FitzGerald, as the party nominee for governor, is the head of the statewide Democratic ticket, and thus, as he goes, so goes the slate. And, FitzGerald, Cuyahoga County executive and former mayor of Lakewood, is going down fast. In the last several weeks, there have been media revelations about his past that have some Democrats singing, “Turn out the lights, the party’s over.”
Sciortino, auditor of the county and former director of the county board of elections, has the distinction of seeking re-election this year while facing criminal charges. Among the numerous charges brought by special prosecutors in the state case is this one: participating in a criminal conspiracy to undermine county government’s business.
Sciortino is so damaged that other Democrats seeking election in Mahoning County don’t want to have anything to do with him.
Indeed, party Chairman David Betras tried several times to get him out of the race, but the county auditor remains defiant.
There is a silver lining in Sciortino’s sordid political tale — for the Republicans, that is.
The normally uninspiring, insipid Mahoning County Republican Party has found a real-live certified public accountant to challenge the Democrat.
But what will endear Ralph T. Meacham of Lake Milton to thoughtful, fair-minded voters is the fact that he has 35 years of financial management experience in the private sector. In other words, he hasn’t been slopping at the public trough for most of his working life — as Sciortino has done.
And here’s the icing on the political cake for a sizable number of voters in the county: Meacham was the Pittsburgh Steelers’ chief financial officer from 1988 to 1991.
So, why is it important to have a certified public accountant in the position of county auditor? Because George J. Tablack, whose political roots run deep in the Democratic Party, established that standard for what had historically been a position filled by a Democratic Party hack.
When Tablack ran for the office in 1986, he based his campaign on this simple proposition: The individual whose primary responsibility is preparing county government’s budgets and assigning taxes to properties must know more than just how to add and subtract.
Tablack brought a level of professionalism and knowledge to the job that was unprecedented.
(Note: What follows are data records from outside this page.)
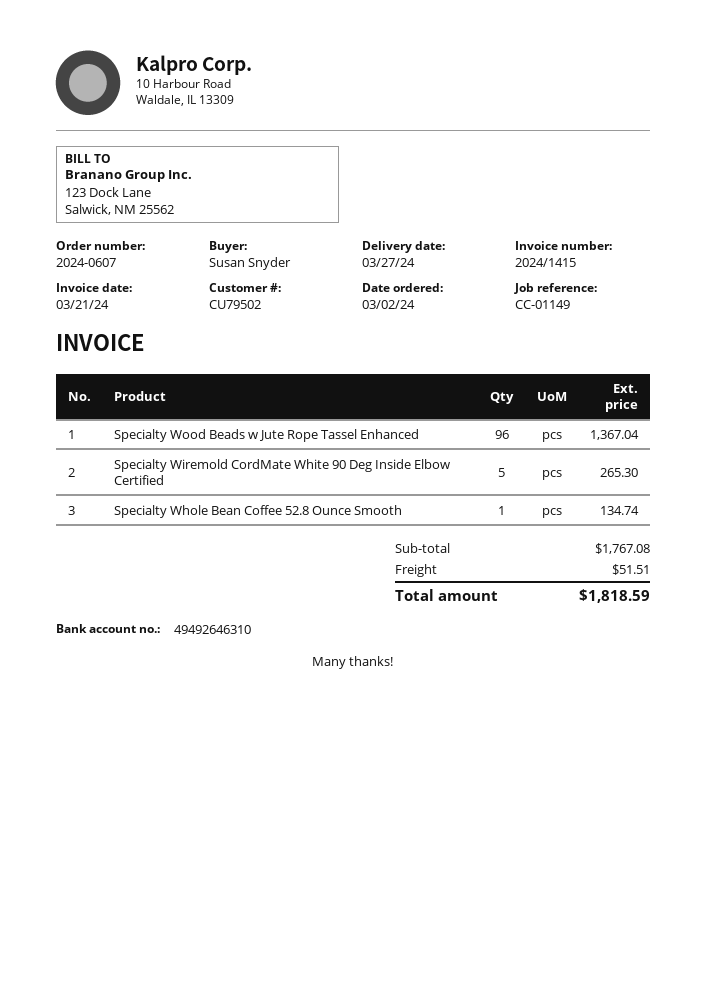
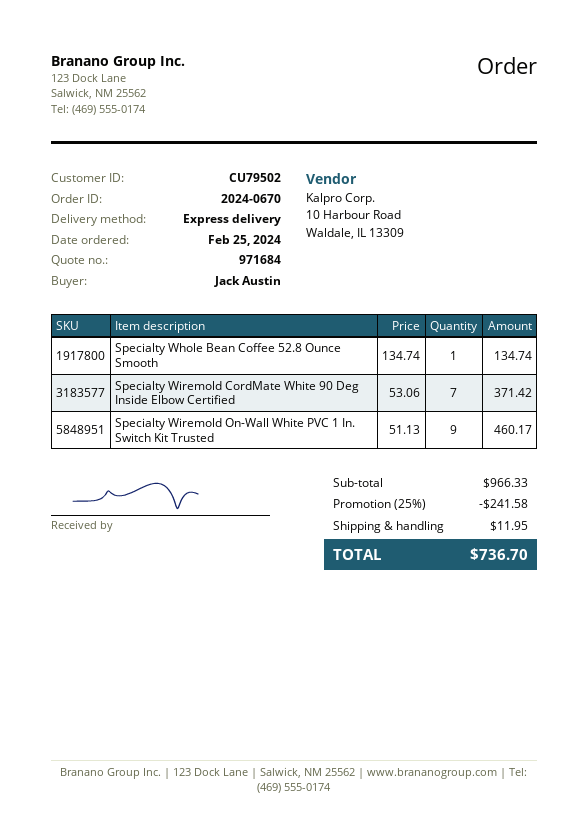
order number: 2024-0607 -> 2024-0670
order date: 2024-03-02 -> 2024-02-25
ordered by: Susan Snyder -> Jack Austin
Specialty Wood Beads w Jute Rope Tassel Enhanced: 96 for 1367.04 -> none
Specialty Wiremold CordMate White 90 Deg Inside Elbow Certified: 5 for 265.30 -> 7 for 371.42
Specialty Wiremold On-Wall White PVC 1 In. Switch Kit Trusted: none -> 9 for 460.17
subtotal: 1767.08 -> 966.33
discount: none -> 25% = 241.58
shipping: 51.51 -> 11.95
total: 1818.59 -> 736.70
His predecessor was the late Stephen R. Olenick, a political insider if ever there was one. Sciortino is following in Olenick’s footsteps.
So, how does the auditor counter his Republican challenger’s credentials and private-sector work experience?
He can boast about the 16 felony charges filed against him for his role in the Oakhill Renaissance Place criminal-conspiracy case brought by Ohio’s attorney general, Mike DeWine, a Republican. Also charged are Youngstown Mayor John A. McNally, for his involvement when he was a county commissioner, and Atty. Martin Yavorcik.
As for the Ohio Democratic Party’s candidate for governor, FitzGerald’s failure to get a permanent Ohio driver’s license while he was mayor of Lakewood, and his being found in a car with a woman — not his wife — in Cleveland early in the morning during his tenure as mayor have literally derailed the campaign.
Democatic candidates for other statewide offices who believe Republican incumbents are vulnerable because of various questionable actions are having a difficult time being heard over the FitzGerald cacophony.
The bottom line is that the state Democratic Party’s leadership failed to uncover his past problems when they were vetting him.
It’s also inconceivable that a former FBI agent would not have instinctively known that the information would come out during the campaign.
With two months before the general election, the Mahoning County and Ohio Democratic parties must find a way to work around the political pariahs, FitzGerald and Sciortino.
County Chairman Betras and state Chairman Chris Redfern are sporting forced smiles these days.